**EXERCISE:** The required output is the exact sequence of lines from the line holding "Copy .env.example to .env" to the end of the records, inclusive.

*** Opening of INPUT ***

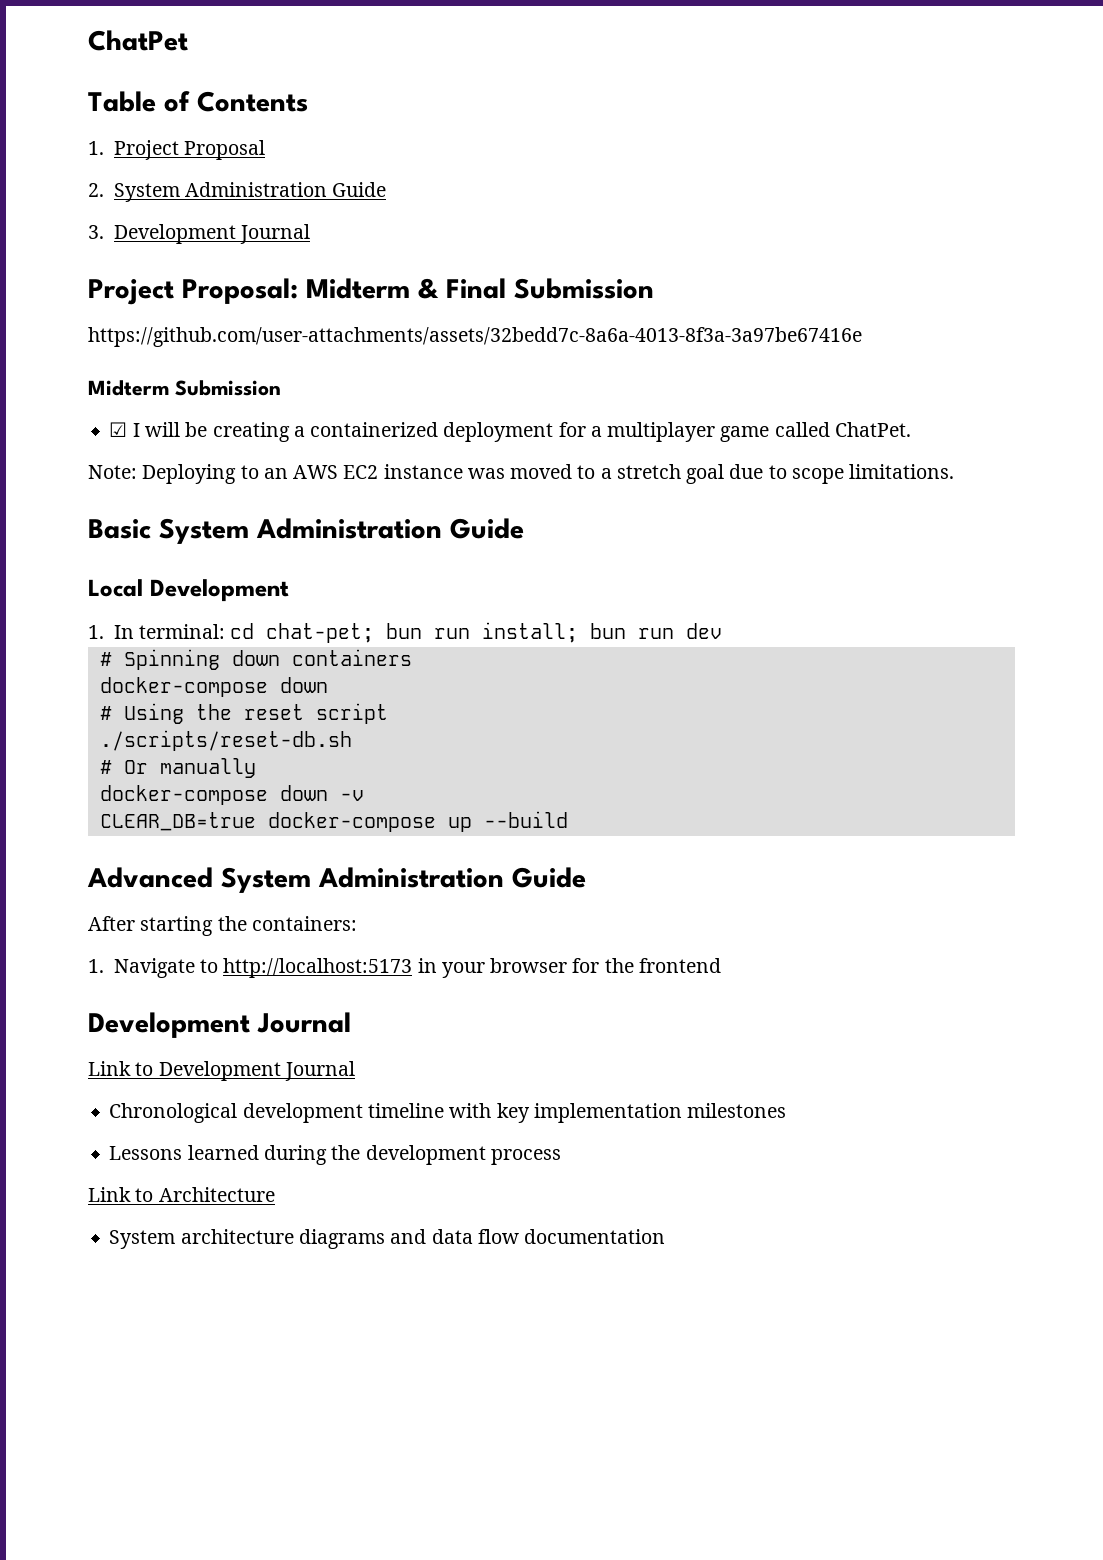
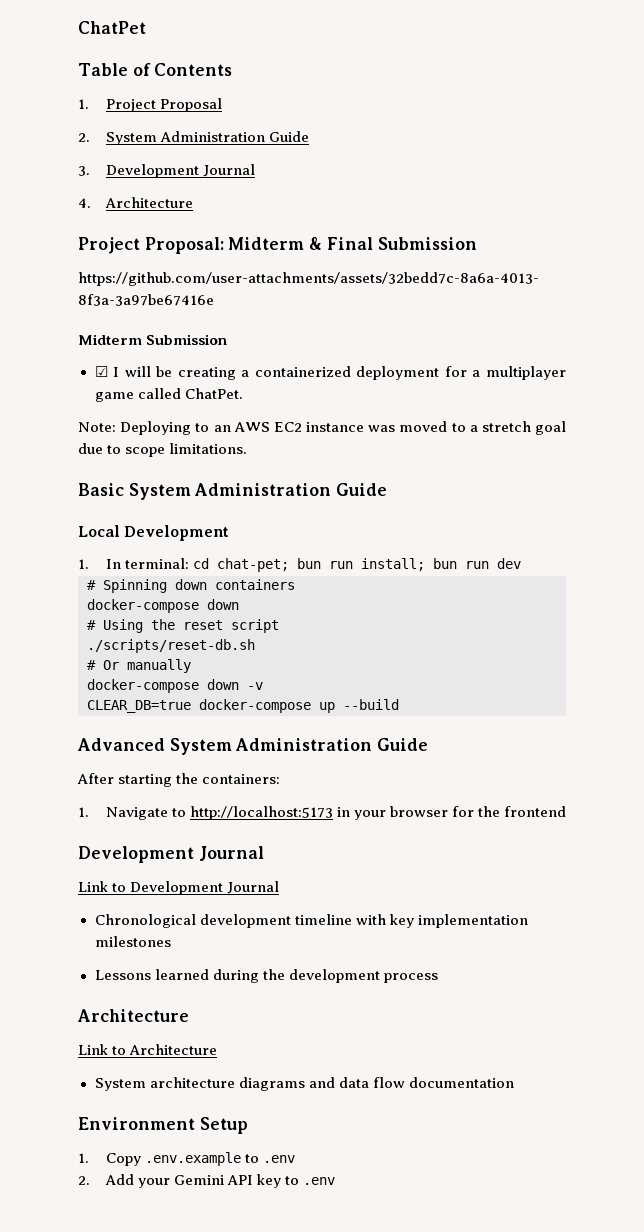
+ 4. Architecture
  Lessons learned during the development process
+ Architecture
+ Environment Setup
+ 1. Copy .env.example to .env
+ 2. Add your Gemini API key to .env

*** Close of INPUT ***

**RESULT FOR THIS TASK:**
+ 1. Copy .env.example to .env
+ 2. Add your Gemini API key to .env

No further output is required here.